Make IMSFV3 converter more robust #1497

Closed CoryMartin-NOAA closed 1 month ago

CoryMartin-NOAA commented 2 months ago

https://github.com/JCSDA-internal/ioda-converters/blame/0bc00802515fe5834fb70311bfcac3f4cf12d349/src/land/imsfv3_scf2ioda.py#L101

This tries to get the date from the filename, and works fine if:

/path/to/file/20240416_sample.nc4 but if one is doing something like:

/path/to/jenny/86753099/work/20240416_sample.nc4 it will find the wrong 8 digit integer.

First found by @aerorahul as part of global-workflow CI, as the hash happened to be an 8 digit integer.

jiaruidong2017 commented 2 months ago

We can add a line to find the basename (20240416_sample.nc4) first and then get the date from the basename.

YoulongXia-NOAA commented 2 months ago

The best way is IMS processing code to output time into nc4 file, the ioda converter read time directly from there. This also happened for SMAP ioda converter. We finally solve it by reading date and time from hd5 file directly. @jiaruidong2017, if you have experience to add a line to find the basename and then get the date, that is great. It should not be hard to add time into the repocessed nc4 file from ims processing code.
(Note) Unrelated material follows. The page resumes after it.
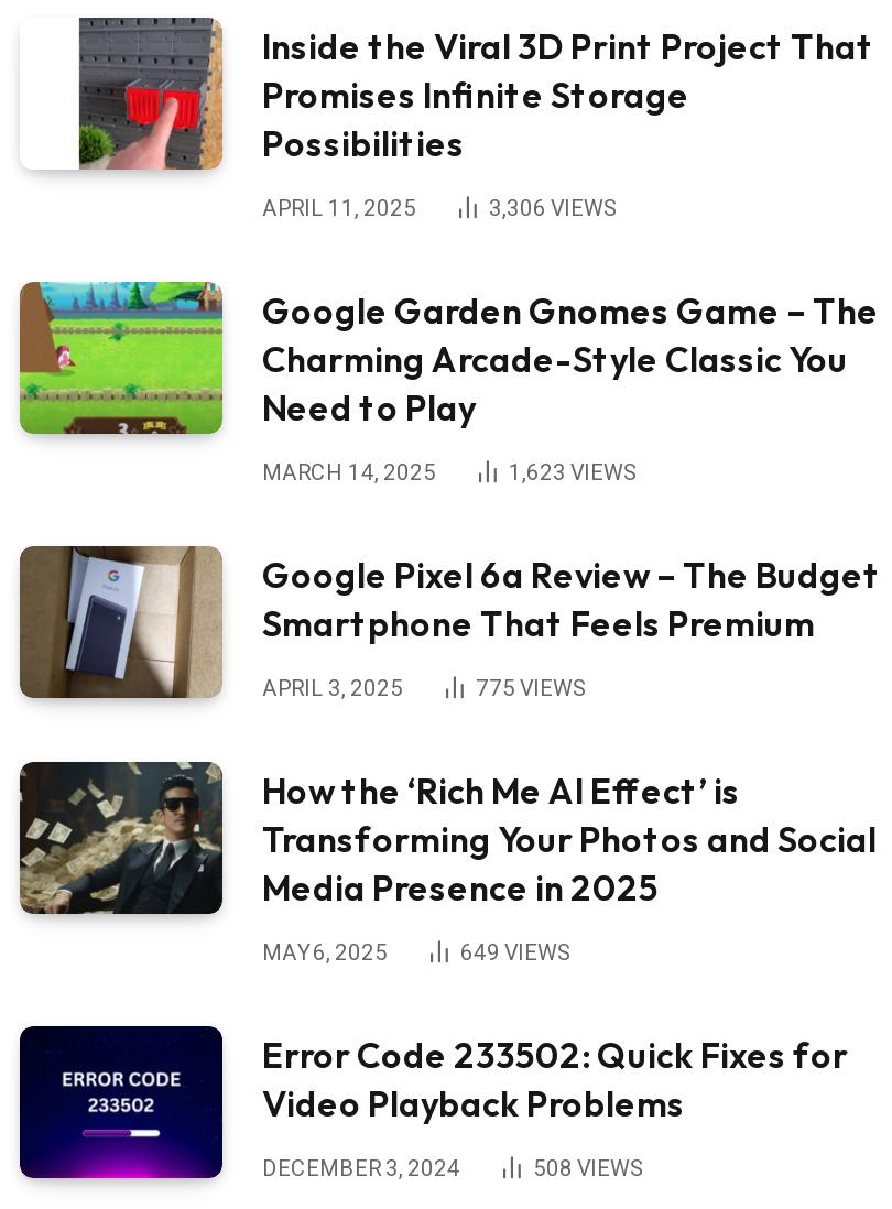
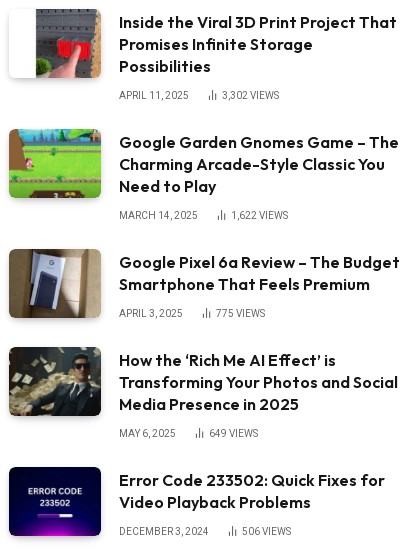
[489,195,614,219] 3,306 VIEWS -> [222,90,279,101] 3,302 VIEWS
[509,459,634,484] 1,623 VIEWS -> [231,210,288,221] 1,622 VIEWS
[533,1155,641,1179] 508 VIEWS -> [242,526,291,537] 506 VIEWS

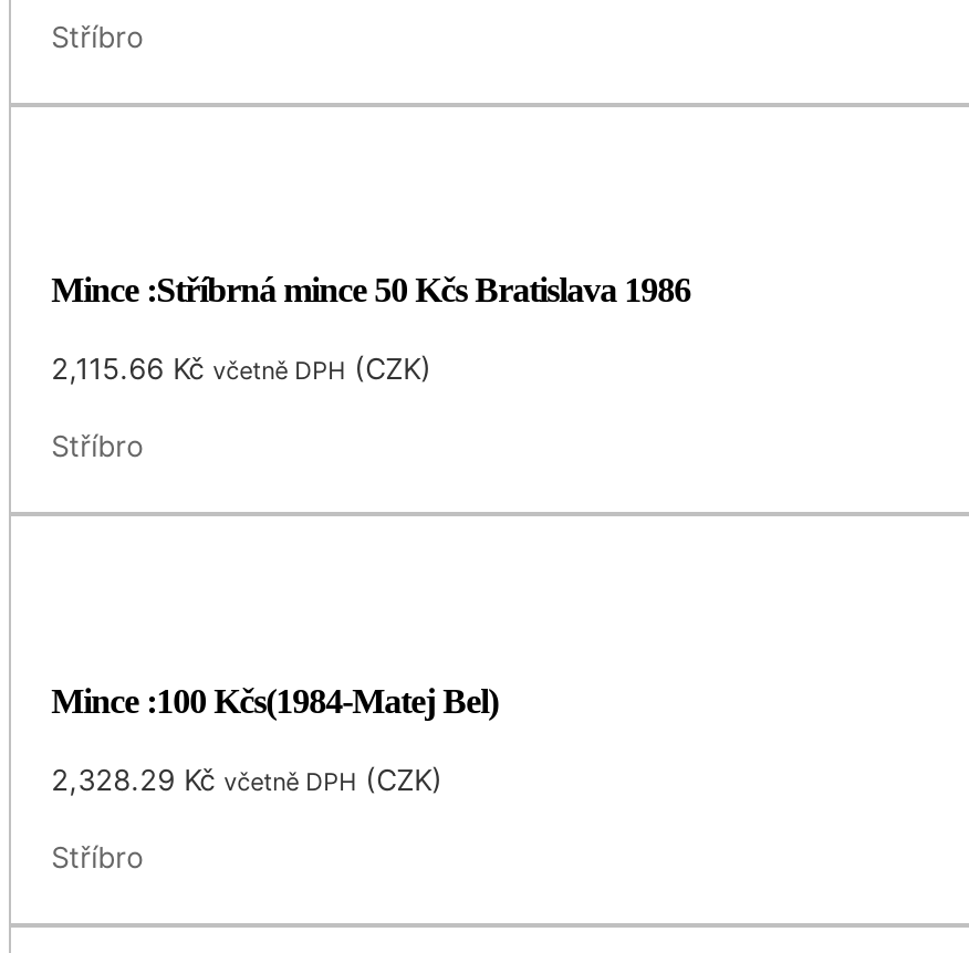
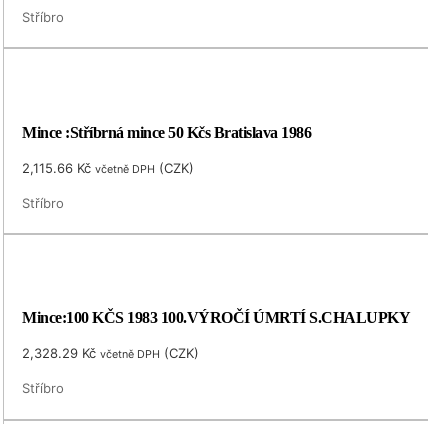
[51,682,498,719] Mince :100 Kčs(1984-Matej Bel) -> [22,309,410,326] Mince:100 KČS 1983 100.VÝROČÍ ÚMRTÍ S.CHALUPKY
Here I include @ClaraDraper-NOAA here.

CoryMartin-NOAA commented 2 months ago

I agree @YoulongXia-NOAA it's dangerous to infer from filenames and if we can put it in the file itself that would be the best solution.

CoryMartin-NOAA commented 2 months ago

@WalterKolczynski-NOAA suggested here: https://github.com/NOAA-EMC/global-workflow/pull/2484#issuecomment-2059851873 some regex that would be a quick fix.

WalterKolczynski-NOAA commented 2 months ago

My solution there only works if the date is always delimited by periods. If that isn't the case (as in the example above), it won't work as-is. I agree with @YoulongXia-NOAA reading the date directly from the file is the best long-term solution.

YoulongXia-NOAA commented 2 months ago

I am working on this issue. Example data has be produced and the PR (https://github.com/NOAA-PSL/land-IMS_proc/pull/5) is under review. Offline modified imsfv3_scf2ioda.py which reads time directly from data file has been checked and it works. Now I am planning to work on iodacov within ioda-bundle to update imsfv3_scf2ioda.py.